→ WORK ITEM: If a line of the material holds the string "Sans", it counts; report the number of such lines alone.
[[ RECORDED INFORMATION open ]]
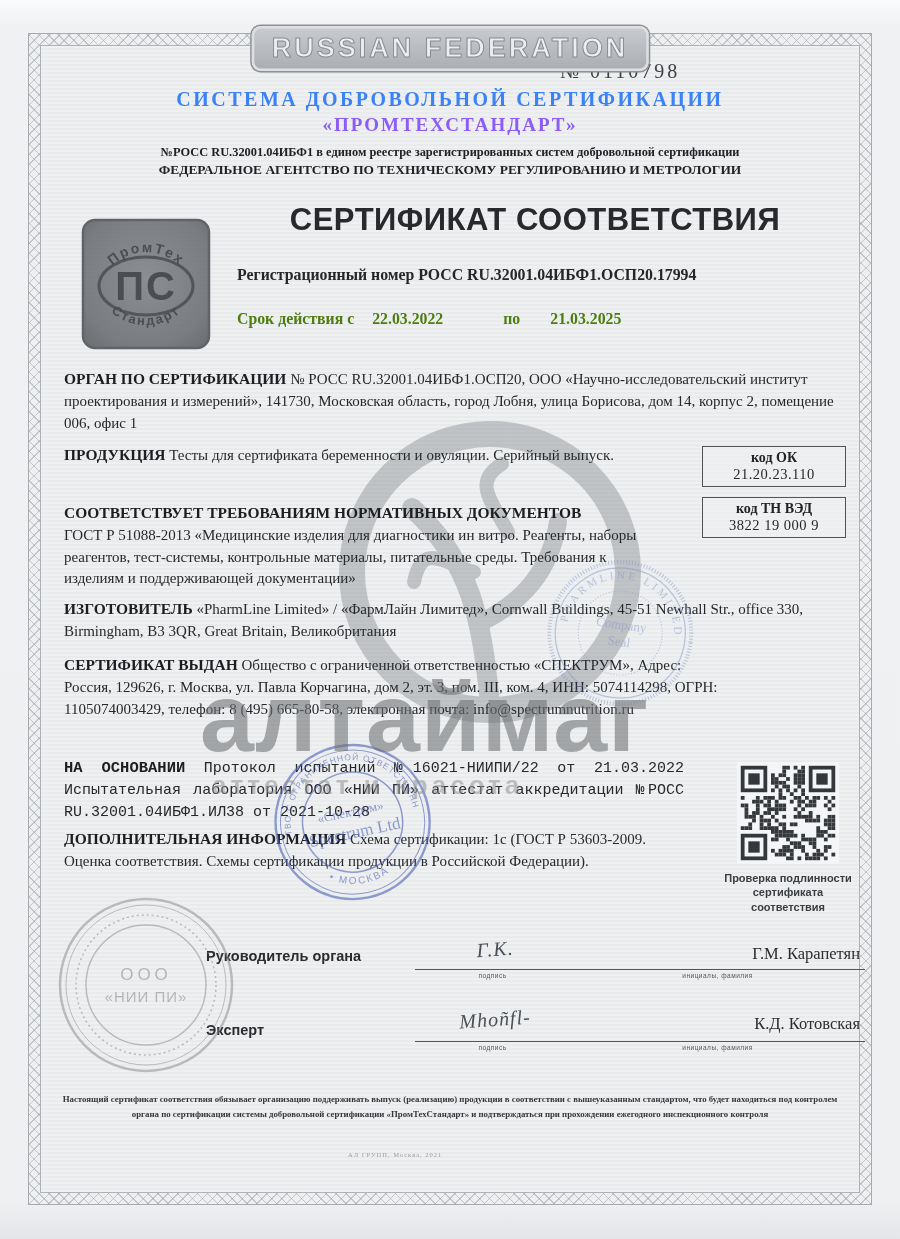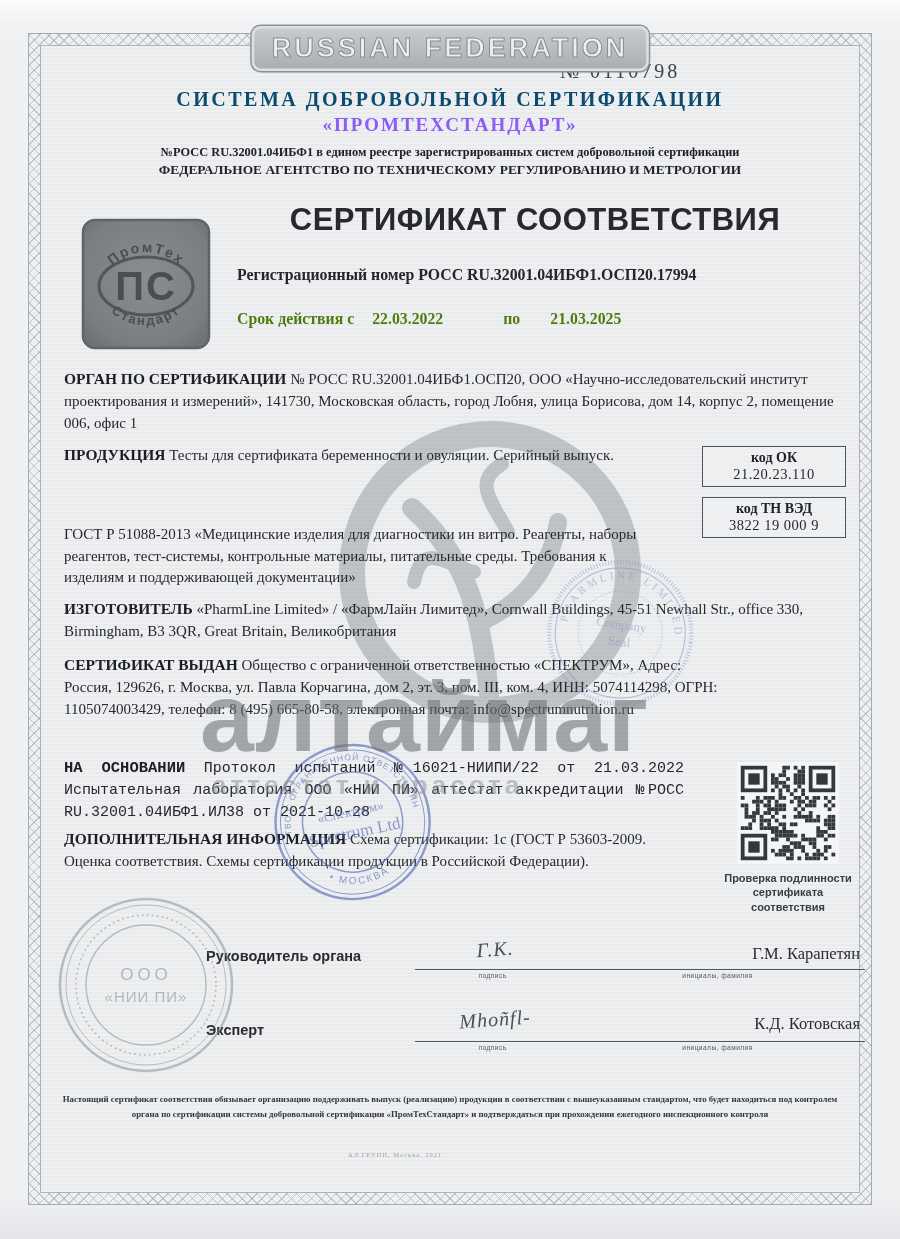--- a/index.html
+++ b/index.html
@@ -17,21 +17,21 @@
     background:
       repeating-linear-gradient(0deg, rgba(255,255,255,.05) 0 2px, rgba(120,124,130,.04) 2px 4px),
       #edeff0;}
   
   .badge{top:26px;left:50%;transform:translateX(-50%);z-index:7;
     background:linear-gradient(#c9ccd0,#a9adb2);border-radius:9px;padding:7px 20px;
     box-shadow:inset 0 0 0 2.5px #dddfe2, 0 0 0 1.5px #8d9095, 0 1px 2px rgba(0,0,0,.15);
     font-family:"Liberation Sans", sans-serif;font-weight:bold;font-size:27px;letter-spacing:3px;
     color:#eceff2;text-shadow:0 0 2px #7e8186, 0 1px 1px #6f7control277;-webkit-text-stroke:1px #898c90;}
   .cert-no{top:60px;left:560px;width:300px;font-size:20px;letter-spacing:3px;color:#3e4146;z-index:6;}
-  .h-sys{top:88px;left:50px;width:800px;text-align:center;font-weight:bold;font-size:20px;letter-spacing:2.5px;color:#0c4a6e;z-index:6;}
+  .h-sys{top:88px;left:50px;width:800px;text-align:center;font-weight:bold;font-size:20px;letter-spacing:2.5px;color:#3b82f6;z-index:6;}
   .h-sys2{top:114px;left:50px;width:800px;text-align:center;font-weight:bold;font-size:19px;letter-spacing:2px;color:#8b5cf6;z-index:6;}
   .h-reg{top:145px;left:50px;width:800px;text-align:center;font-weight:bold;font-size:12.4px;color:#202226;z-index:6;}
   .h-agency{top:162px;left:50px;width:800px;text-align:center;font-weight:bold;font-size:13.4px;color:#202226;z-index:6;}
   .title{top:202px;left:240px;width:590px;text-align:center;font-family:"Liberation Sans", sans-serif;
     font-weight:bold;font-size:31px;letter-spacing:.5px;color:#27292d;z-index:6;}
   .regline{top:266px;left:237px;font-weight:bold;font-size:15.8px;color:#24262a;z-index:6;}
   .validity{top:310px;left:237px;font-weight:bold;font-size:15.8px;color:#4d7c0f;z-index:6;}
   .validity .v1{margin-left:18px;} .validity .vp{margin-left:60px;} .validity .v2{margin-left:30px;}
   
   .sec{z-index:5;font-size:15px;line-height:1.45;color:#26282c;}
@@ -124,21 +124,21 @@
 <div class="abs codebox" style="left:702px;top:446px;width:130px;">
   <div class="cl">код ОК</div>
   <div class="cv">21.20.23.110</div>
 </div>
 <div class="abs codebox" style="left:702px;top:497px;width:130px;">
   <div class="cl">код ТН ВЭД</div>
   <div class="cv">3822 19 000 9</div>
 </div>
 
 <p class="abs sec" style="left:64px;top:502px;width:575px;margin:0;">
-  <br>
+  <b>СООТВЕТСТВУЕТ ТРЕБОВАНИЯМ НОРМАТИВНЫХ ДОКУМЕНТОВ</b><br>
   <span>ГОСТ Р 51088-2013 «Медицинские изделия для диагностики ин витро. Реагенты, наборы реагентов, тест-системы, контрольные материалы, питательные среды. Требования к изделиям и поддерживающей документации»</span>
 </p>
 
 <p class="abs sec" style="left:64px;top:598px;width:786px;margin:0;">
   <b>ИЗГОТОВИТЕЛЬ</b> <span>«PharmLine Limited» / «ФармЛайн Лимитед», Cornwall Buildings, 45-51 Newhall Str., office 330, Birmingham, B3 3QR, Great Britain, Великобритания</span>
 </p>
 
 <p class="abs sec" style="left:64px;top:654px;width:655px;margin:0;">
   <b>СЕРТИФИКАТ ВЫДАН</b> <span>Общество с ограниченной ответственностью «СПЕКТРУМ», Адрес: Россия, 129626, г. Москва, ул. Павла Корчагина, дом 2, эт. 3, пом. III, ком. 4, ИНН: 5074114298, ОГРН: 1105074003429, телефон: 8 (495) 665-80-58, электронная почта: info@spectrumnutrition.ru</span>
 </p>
[[ RECORDED INFORMATION closed ]]
→ EXERCISE RESULT: 2